Stored dataset items:

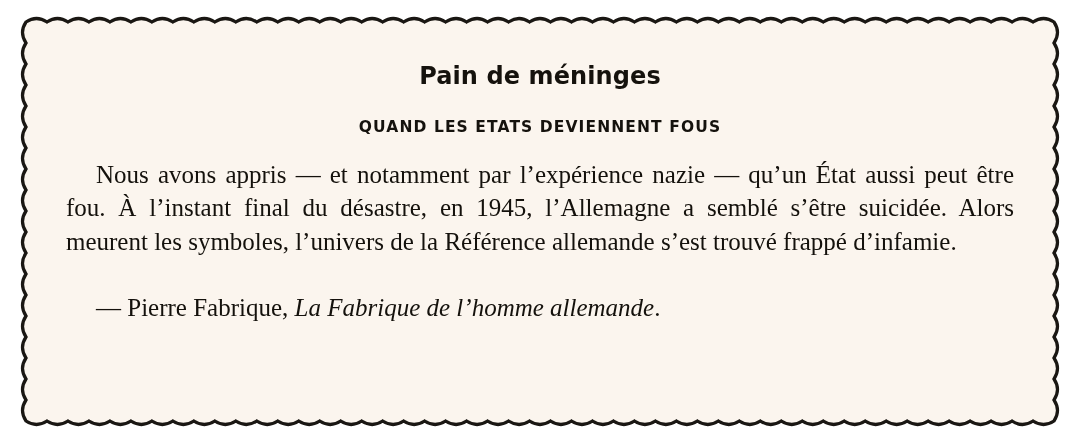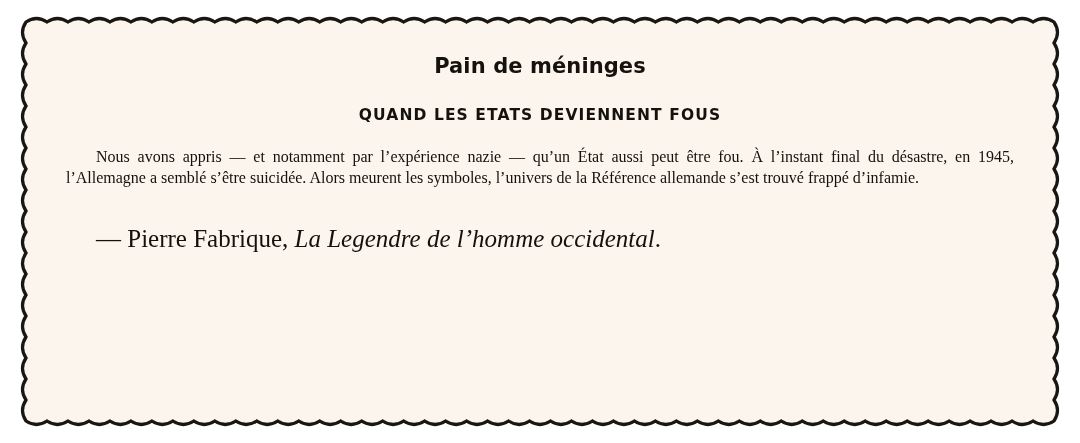--- a/index.html
+++ b/index.html
@@ -50,10 +50,10 @@
     text-align: center;
     font-family: "DejaVu Sans", sans-serif;
     font-weight: 700;
-    font-size: 21px;
+    font-size: 24px;
     letter-spacing: 0.1px;
     color: #15120d;
-    margin: 0 0 0 0;
+    margin: 8px 0 0 0;
   }
 
   .subtitle {

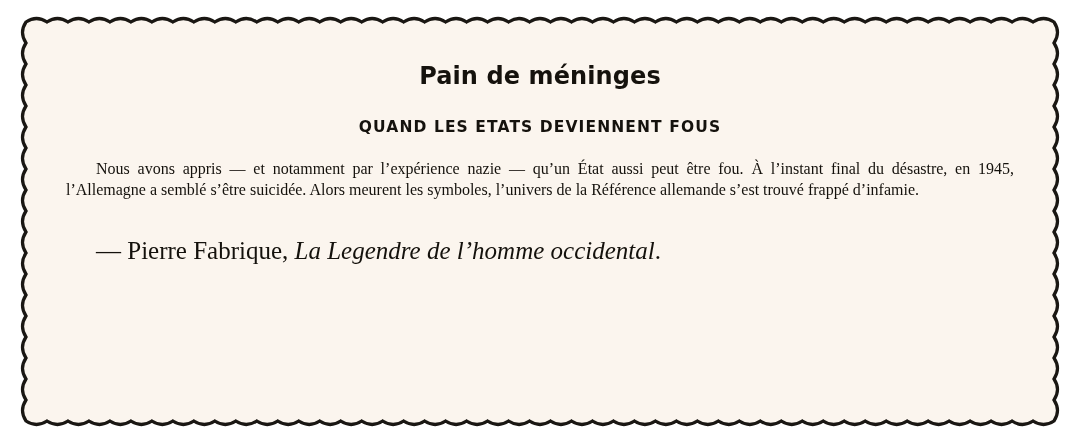--- a/index.html
+++ b/index.html
@@ -69,7 +69,7 @@
   .body-text {
     margin: 22px 0 0 0;
     font-family: "Liberation Serif", serif;
-    font-size: 16px;
+    font-size: 25px;
     line-height: 1.33;
     text-align: justify;
     text-justify: inter-word;

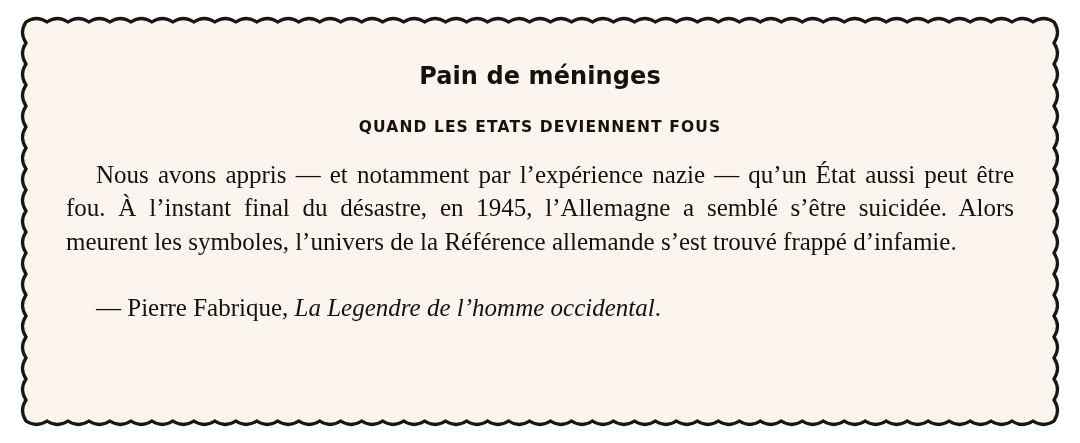--- a/index.html
+++ b/index.html
@@ -107,7 +107,7 @@
       <div class="kicker-title">Pain de méninges</div>
       <div class="subtitle">QUAND LES ETATS DEVIENNENT FOUS</div>
       <p class="body-text">Nous avons appris — et notamment par l’expérience nazie — qu’un État aussi peut être fou. À l’instant final du désastre, en 1945, l’Allemagne a semblé s’être suicidée. Alors meurent les symboles, l’univers de la Référence allemande s’est trouvé frappé d’infamie.</p>
-      <p class="attribution"><span>— </span><span>Pierre Fabrique, </span><span class="work">La Legendre de l’homme occidental</span><span>.</span></p>
+      <p class="attribution"><span>— </span><span>Pierre Fabrique, </span><span class="work">La Fabrique de l’homme allemande</span><span>.</span></p>
     </div>
 
   </div>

• **What to do**:
Your task is to reproduce every record exactly while omitting the pictures.

• **Result of this exercise**:
--- a/index.html
+++ b/index.html
@@ -50,10 +50,10 @@
     text-align: center;
     font-family: "DejaVu Sans", sans-serif;
     font-weight: 700;
-    font-size: 21px;
+    font-size: 24px;
     letter-spacing: 0.1px;
     color: #15120d;
-    margin: 0 0 0 0;
+    margin: 8px 0 0 0;
   }
 
   .subtitle {

--- a/index.html
+++ b/index.html
@@ -69,7 +69,7 @@
   .body-text {
     margin: 22px 0 0 0;
     font-family: "Liberation Serif", serif;
-    font-size: 16px;
+    font-size: 25px;
     line-height: 1.33;
     text-align: justify;
     text-justify: inter-word;

--- a/index.html
+++ b/index.html
@@ -107,7 +107,7 @@
       <div class="kicker-title">Pain de méninges</div>
       <div class="subtitle">QUAND LES ETATS DEVIENNENT FOUS</div>
       <p class="body-text">Nous avons appris — et notamment par l’expérience nazie — qu’un État aussi peut être fou. À l’instant final du désastre, en 1945, l’Allemagne a semblé s’être suicidée. Alors meurent les symboles, l’univers de la Référence allemande s’est trouvé frappé d’infamie.</p>
-      <p class="attribution"><span>— </span><span>Pierre Fabrique, </span><span class="work">La Legendre de l’homme occidental</span><span>.</span></p>
+      <p class="attribution"><span>— </span><span>Pierre Fabrique, </span><span class="work">La Fabrique de l’homme allemande</span><span>.</span></p>
     </div>
 
   </div>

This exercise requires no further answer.